What this task involves:
Print only the lines running from the line with "font-size: 15px ->" to the final line below, both included, exactly as written and without the pictures.

Records contained in a dataset:

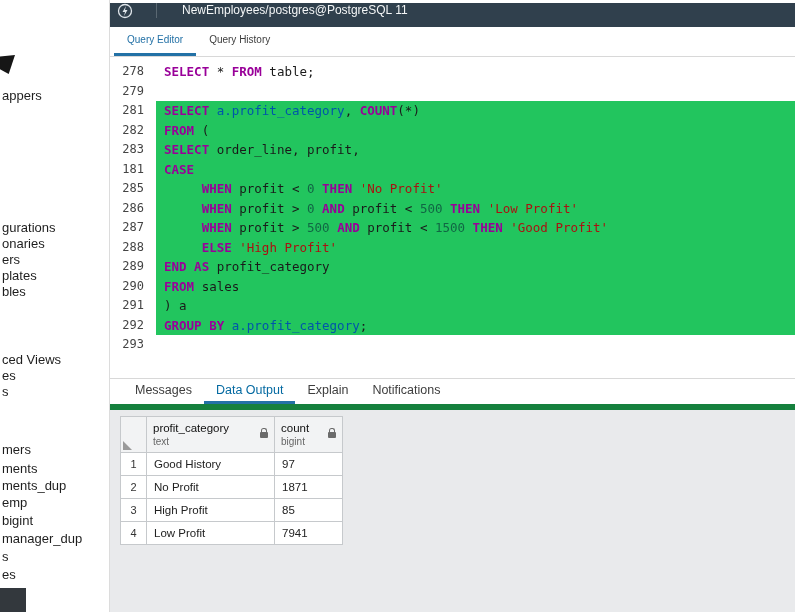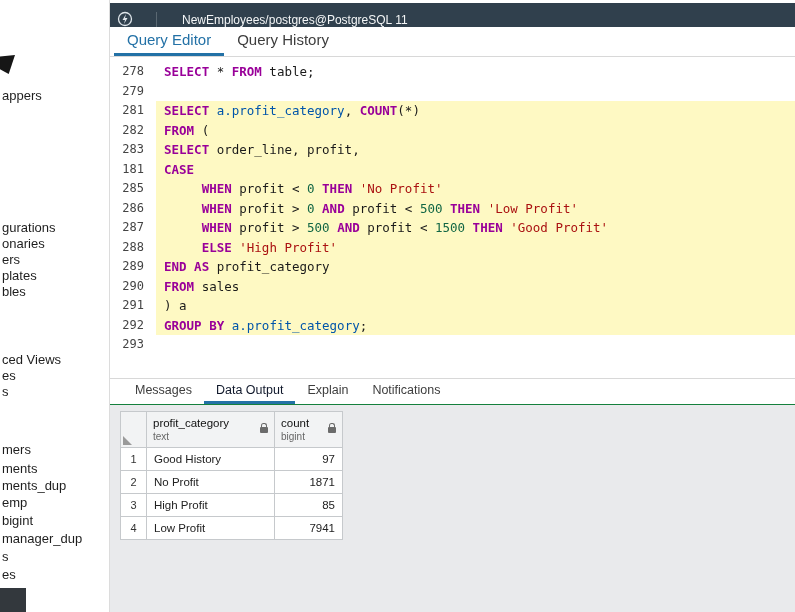"NewEmployees/postgres@PostgreSQL 11" .conn-header { align-items: flex-end -> flex-start }
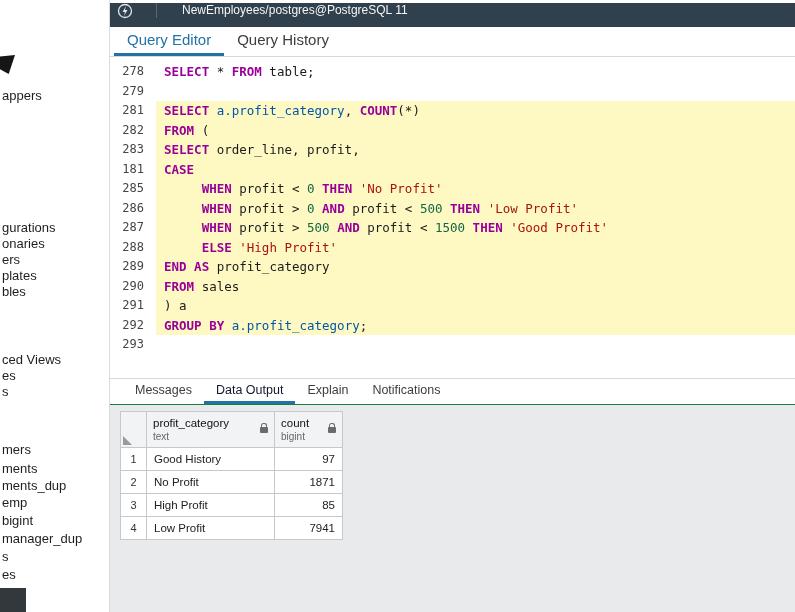"Query Editor" .tab { font-size: 15px -> 10px }
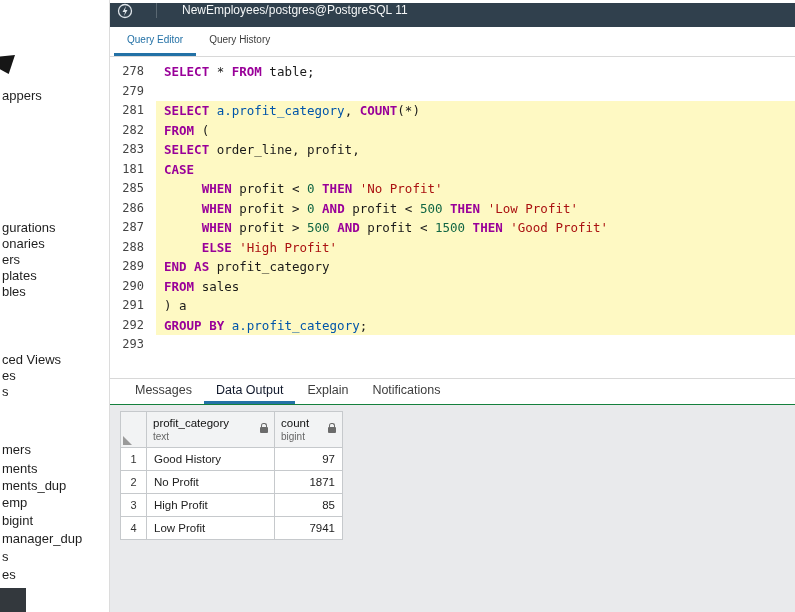"SELECT a.profit_category, COUNT(*)" .code-cell.sel { background: #fef9c3 -> #22c55e }
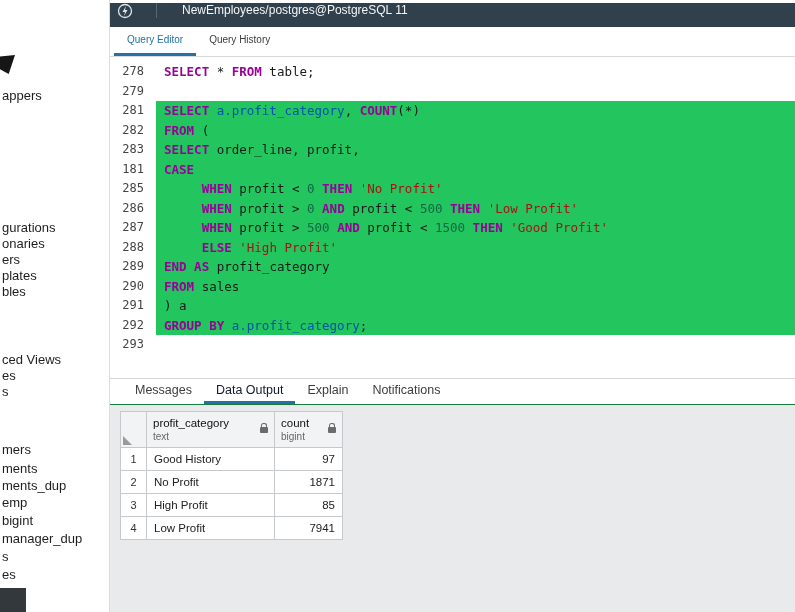"Messages" .out-tabs { border-bottom: 1px solid #15803d -> 6px solid #15803d }
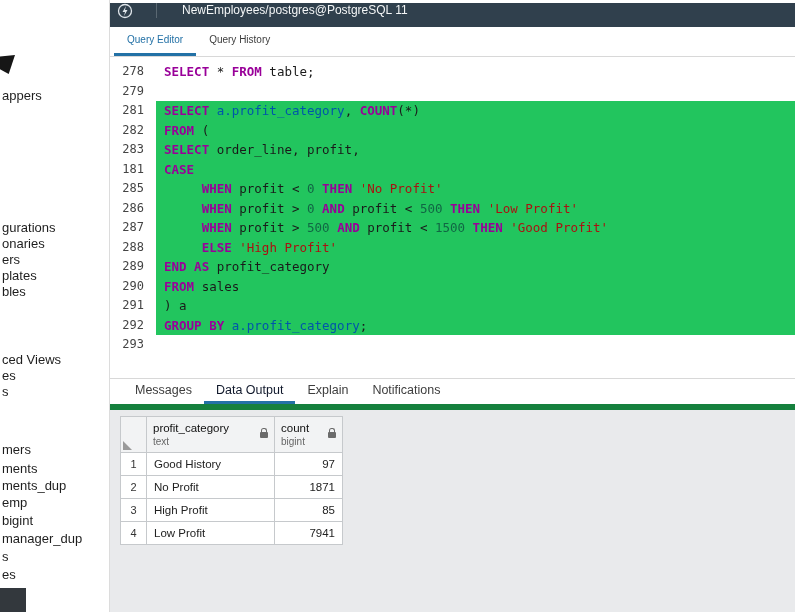"Data Output" .otab.active { color: #0f172a -> #0369a1 }
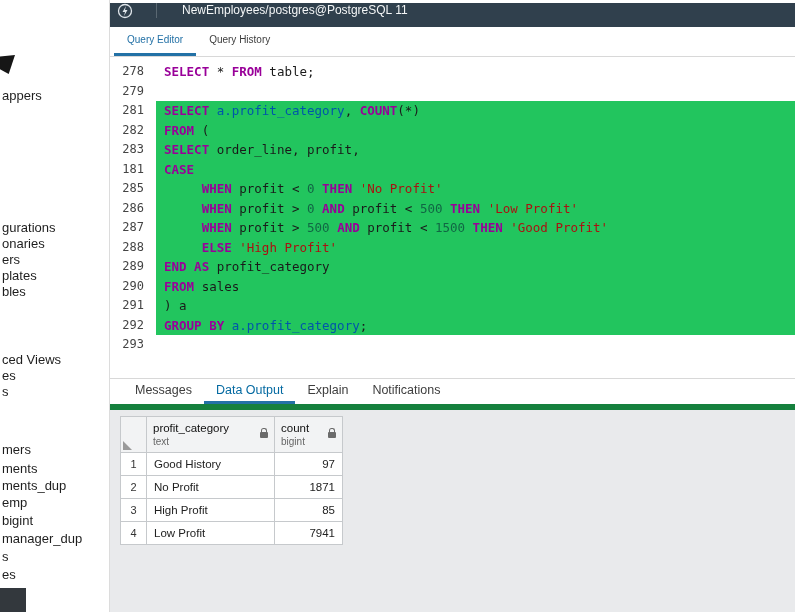"97" td.numcell { text-align: right -> none }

Expected answer:
"Query Editor" .tab { font-size: 15px -> 10px }
"SELECT a.profit_category, COUNT(*)" .code-cell.sel { background: #fef9c3 -> #22c55e }
"Messages" .out-tabs { border-bottom: 1px solid #15803d -> 6px solid #15803d }
"Data Output" .otab.active { color: #0f172a -> #0369a1 }
"97" td.numcell { text-align: right -> none }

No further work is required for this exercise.